JLR commented that Balaji has been associated with the automaker for many years and is familiar with its strategy and leadership team. “This move will ensure that we continue to accelerate our journey to ‘Reimagine JLR’,”the automaker said in a statement on Monday, August 4.
On their way out
Mardell’s departure marks the latest CEO change at a major automaker. Earlier on, new leaders took over at Stellantis (Filosa for Tavares), Volvo (Samuelsson for Rowan), and Renault (Provost for de Meo). A decline in sales in China has battered the industry, weaker-than-expected demand for EVs in Europe, and a surge of tariffs imposed by US President Trump.
In a recent interview with Autocar, Mardell revealed that he had driven the new GT and said it was the “most fun I’ve had” in his time as JLR boss. “It was stunning in terms of its speed, its acceleration, its performance, but also how it delivered the power with a real sense of character,” he said. “The chassis team is really excited about the possibilities of the vehicle.”

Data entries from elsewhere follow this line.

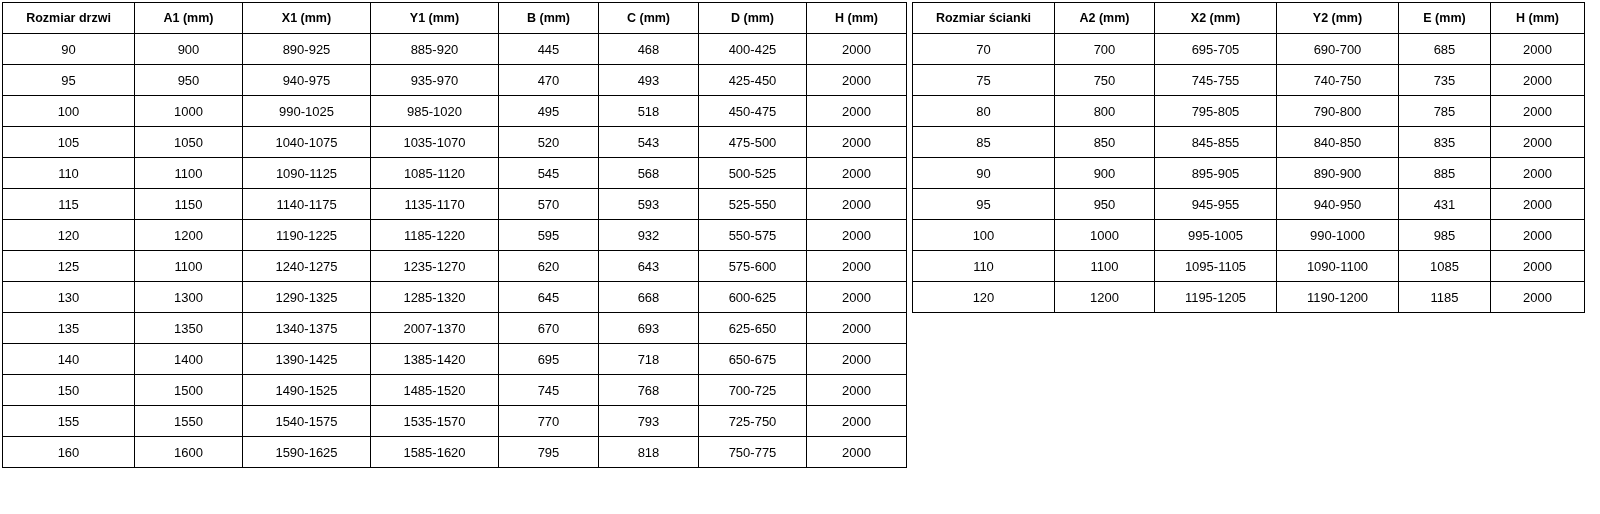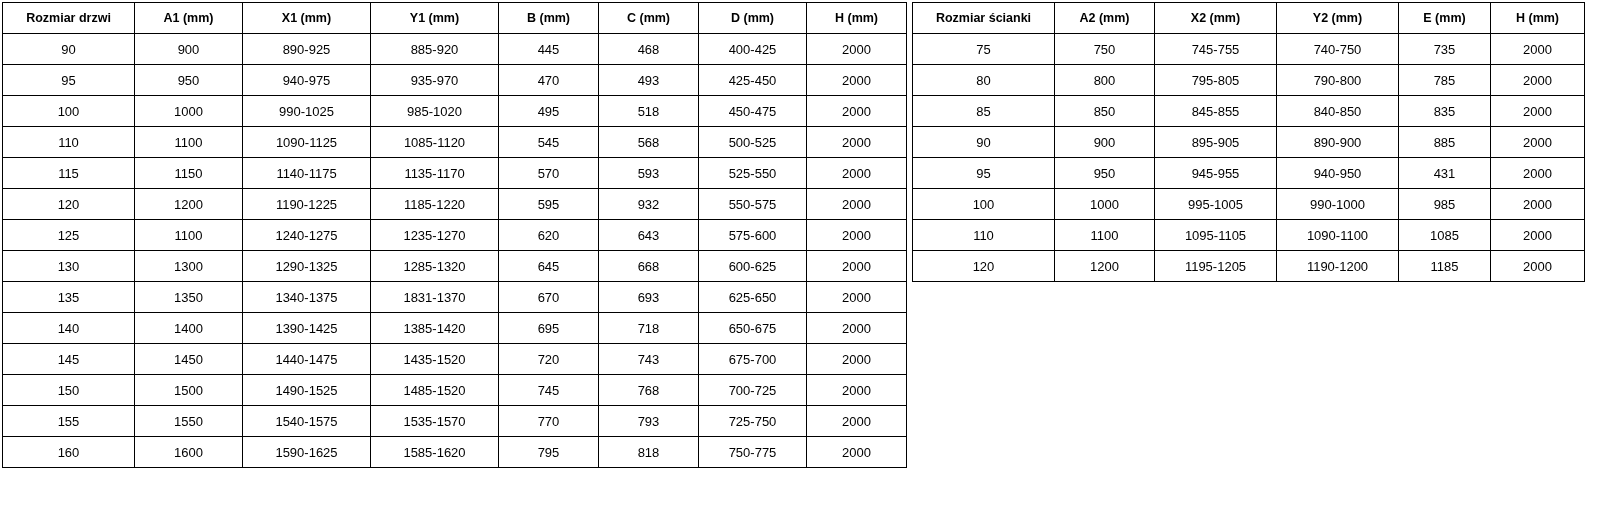"70" tr { html: none -> <tr> <td>70</td> <td>700</td> <td>695-705</td> <td>690-700</td> <td>685</td> <td>2000</td> </tr> }
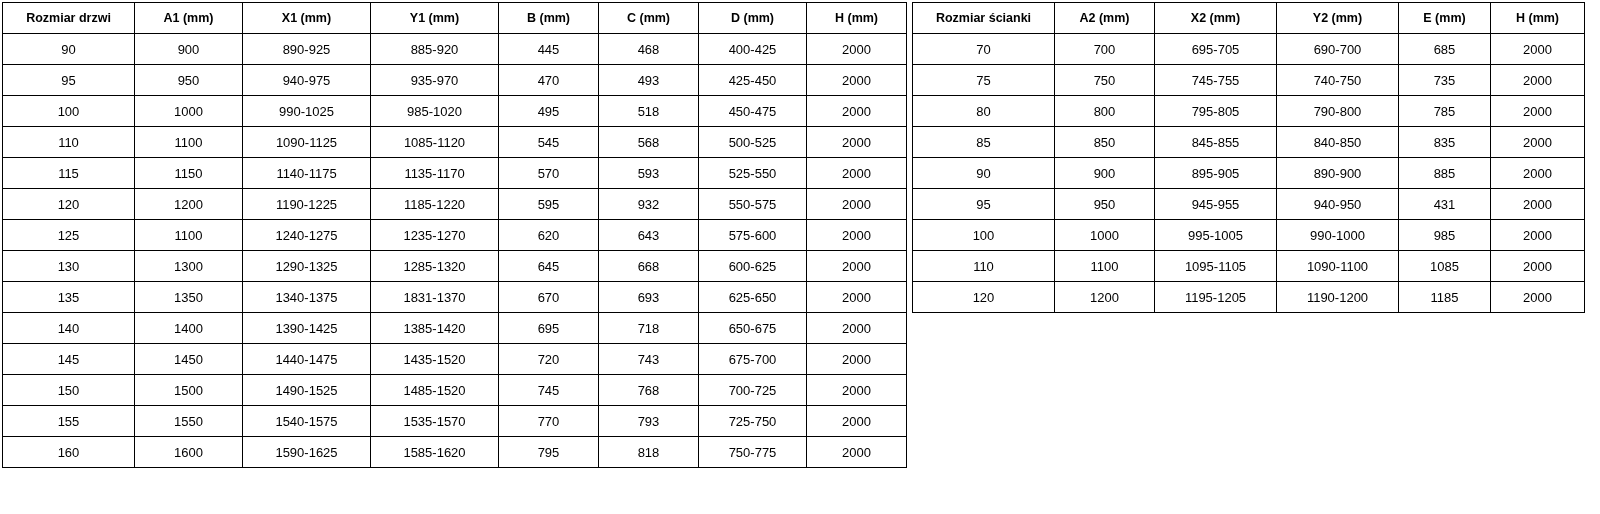"105" tr { html: none -> <tr> <td>105</td> <td>1050</td> <td>1040-1075</td> <td>1035-1070</td> <td>520</td> <td>543</td> <td>475-500</td> <td>2000</td> </tr> }
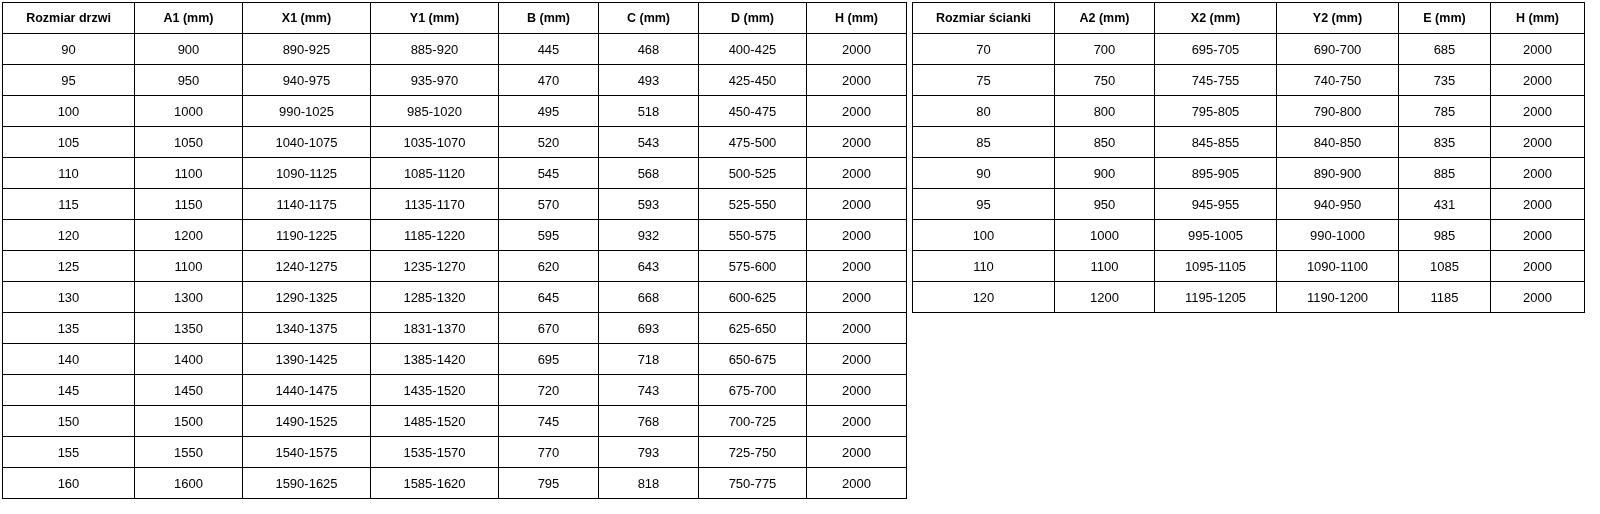"1831-1370" td { text: 1831-1370 -> 2007-1370 }
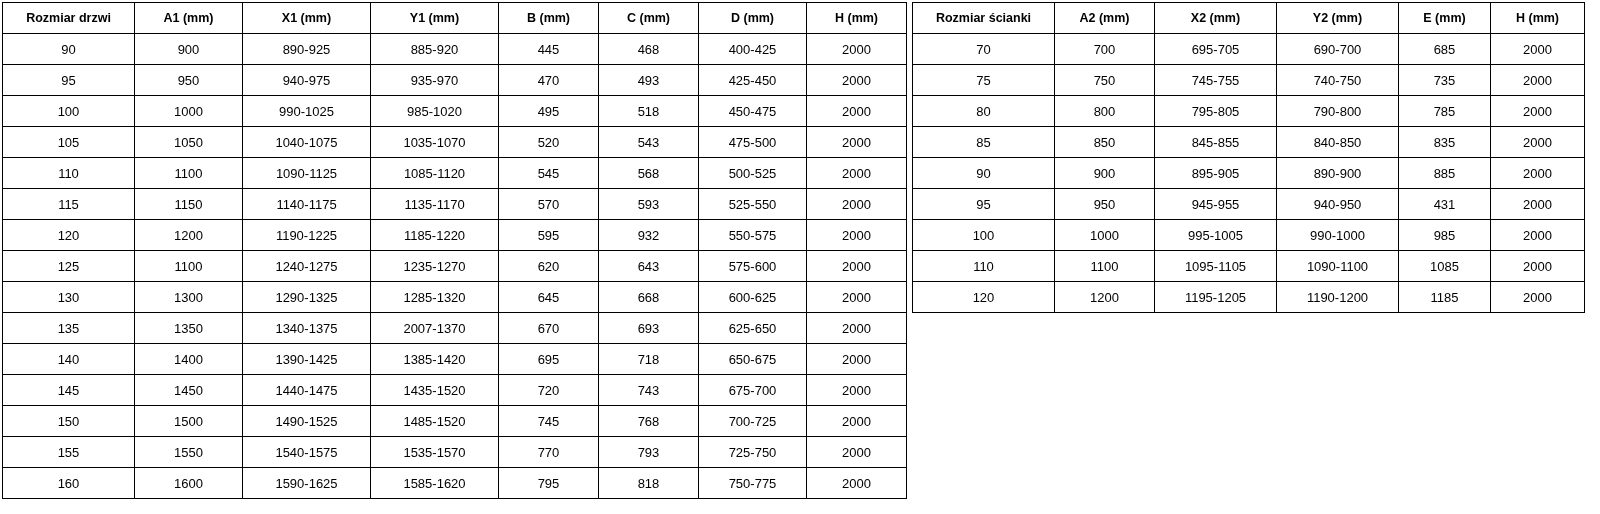"145" tr { html: <tr> <td>145</td> <td>1450</td> <td>1440-1475</td> <td>1435-1520</td> <td>720</td> <td>743</td> <td>675-700</td> <td>2000</td> </tr> -> none }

Speaking more generally about Jaguar’s prospects as an all-electric luxury brand, Mardell said he was “certain we will have wait lists which are significant relative to the volumes we aspire for with the first product”.
“In today’s market conditions, I don’t see anything that is going to concern me about the success of the new Jaguar in this new world at all, actually,” he concluded. Nevertheless, Mardell’s eventual replacement will have to negotiate JLR’s inevitable shift to a pure-electric line-up over the coming years in the face of waning global demand for premium EVs.